En plus de cette Centrale des risques, quelles sont les autres dispositions qui peuvent être prises pour limiter les risques de non payement des crédits ?

Nous souhaitons par exemple que la procédure judiciaire pouvant faciliter le recouvrement des crédits non remboursés moins lourde. Ce serait une très bonne initiative. Il y a également le projet de loi que le ministre des Finances est en train d’élaborer et qui vise à sanctionner ces débiteurs indélicats qui ne veulent pas rembourser les crédits à eux accordés.

Quels sont les autres difficultés auxquelles vous faites face et qui ne sont pas prises en compte par la Centrale des risques ?

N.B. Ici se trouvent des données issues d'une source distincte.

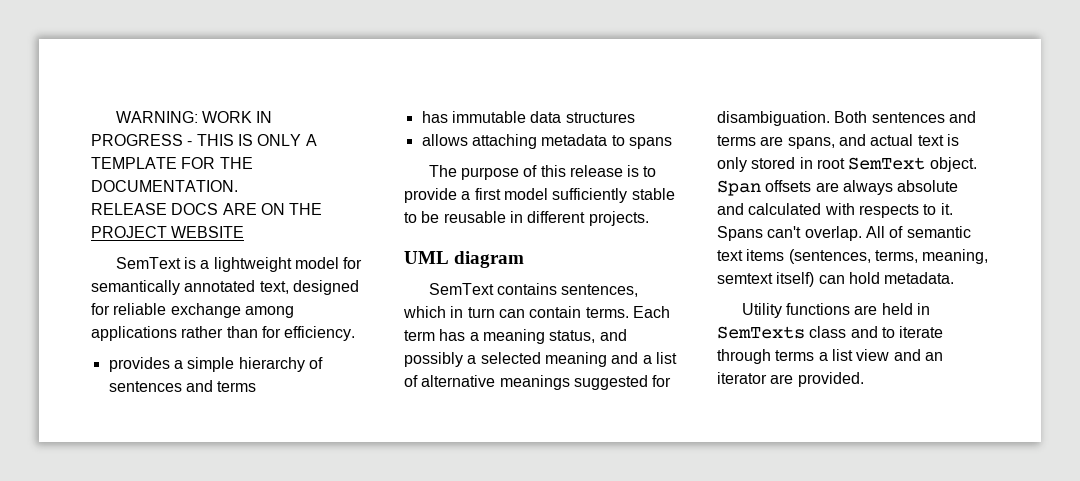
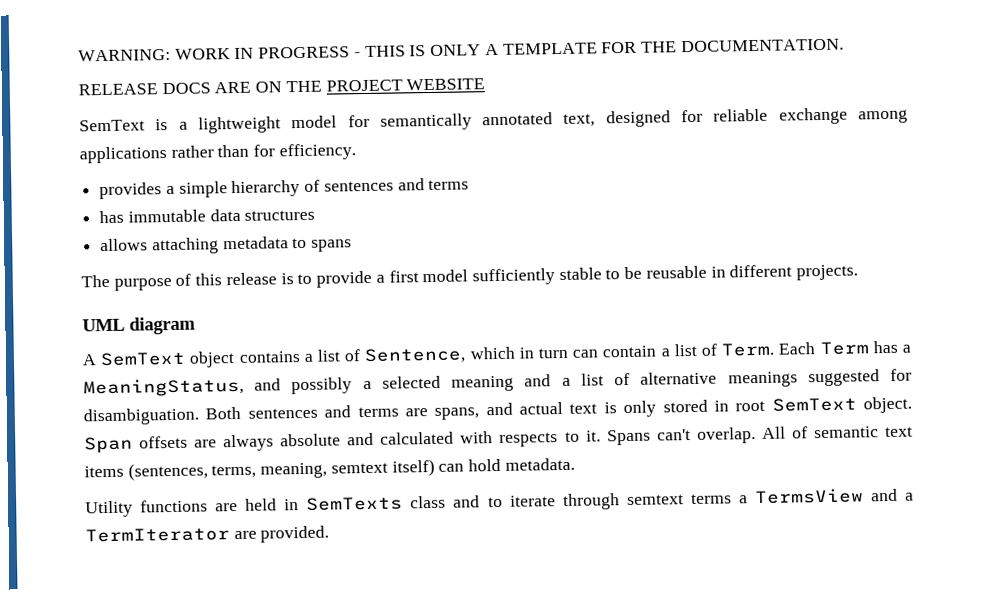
- SemText contains sentences, which in turn can contain terms. Each term has a meaning status, and possibly a selected meaning and a list of alternative meanings suggested for disambiguation.
+ A SemText object contains a list of Sentence, which in turn can contain a list of Term. Each Term has a MeaningStatus, and possibly a selected meaning and a list of alternative meanings suggested for disambiguation.
- Utility functions are held in SemTexts class and to iterate through terms a list view and an iterator are provided.
+ Utility functions are held in SemTexts class and to iterate through semtext terms a TermsView and a TermIterator are provided.

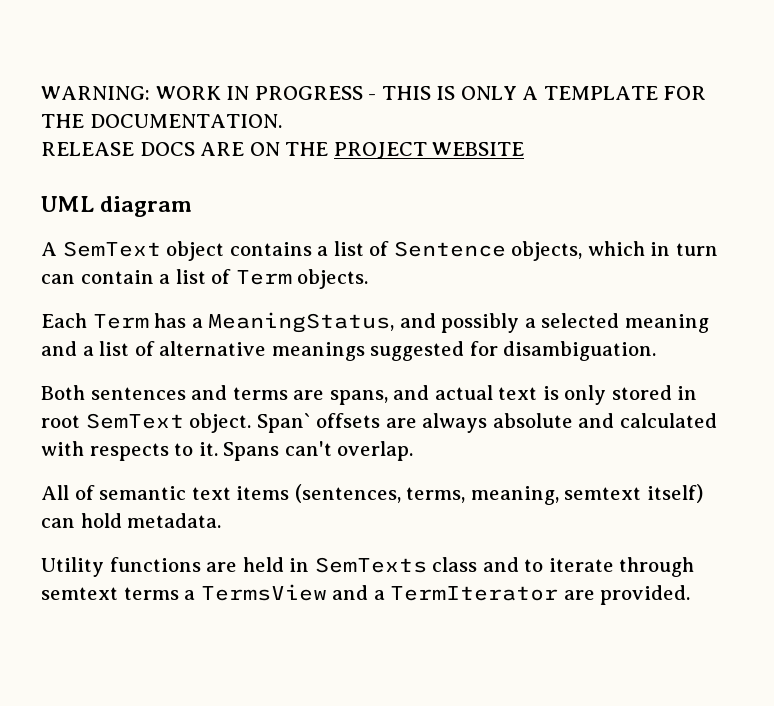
- SemText is a lightweight model for semantically annotated text, designed for reliable exchange among applications rather than for efficiency.
- provides a simple hierarchy of sentences and terms
- has immutable data structures
- allows attaching metadata to spans
- The purpose of this release is to provide a first model sufficiently stable to be reusable in different projects.
- A SemText object contains a list of Sentence, which in turn can contain a list of Term. Each Term has a MeaningStatus, and possibly a selected meaning and a list of alternative meanings suggested for disambiguation. Both sentences and terms are spans, and actual text is only stored in root SemText object.
+ A SemText object contains a list of Sentence objects, which in turn can contain a list of Term objects.
+ Each Term has a MeaningStatus, and possibly a selected meaning and a list of alternative meanings suggested for disambiguation.
+ Both sentences and terms are spans, and actual text is only stored in root SemText object.
- Span offsets are always absolute and calculated with respects to it.
+ Span` offsets are always absolute and calculated with respects to it.
- Spans can't overlap. All of semantic text items (sentences, terms, meaning, semtext itself) can hold metadata.
+ Spans can't overlap.
+ All of semantic text items (sentences, terms, meaning, semtext itself) can hold metadata.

S’il faut parler d’autres problèmes des microfinances, on peut noter que la plupart des établissements de microfinances traitent avec le monde rural. Et dans le monde rural, le type de garantie que ces structures prennent n’est pas une garantie classique. Ce qui fait qu’au moment du recouvrement, cela pose un problème en termes de considération judiciaire. En outre, la microfinance n’a pas vocation à faire des bénéfices, mais à travailler avec le monde rural notamment en ce qui concerne la promotion de l’agriculture. Seulement, le risque dans ce secteur est très élevé, ce qui fait que quand il y a des problèmes liés à l’insécurité par exemple, les microfinances basées dans les zones rurales sont les plus affectées. Contrairement au fait qu’on retrouve l’essentiel des banques dans les grandes villes. En plus, quand le pays fait face à des difficultés économiques, ceux qui sont les plus frappés sont les personnes exerçant dans le monde rural, lesquelles constituent la clientèle de base des établissements de microfinance. Enfin, il est aussi important de relever que l’attitude peu professionnelle de certains promoteurs. En termes de chiffres on peut par exemple noter qu’au 31 décembre 2017, le taux de délinquance est estimé à 22 % de créances en souffrance. On a aussi montré qu’il y a plus de trois millions de comptes ouverts dans le secteur de la microfinance contre deux seulement pour les banques. Ceci veut dire qu’en matière de finance inclusive, on ne peut pas ne pas faire sans les établissements de microfinance.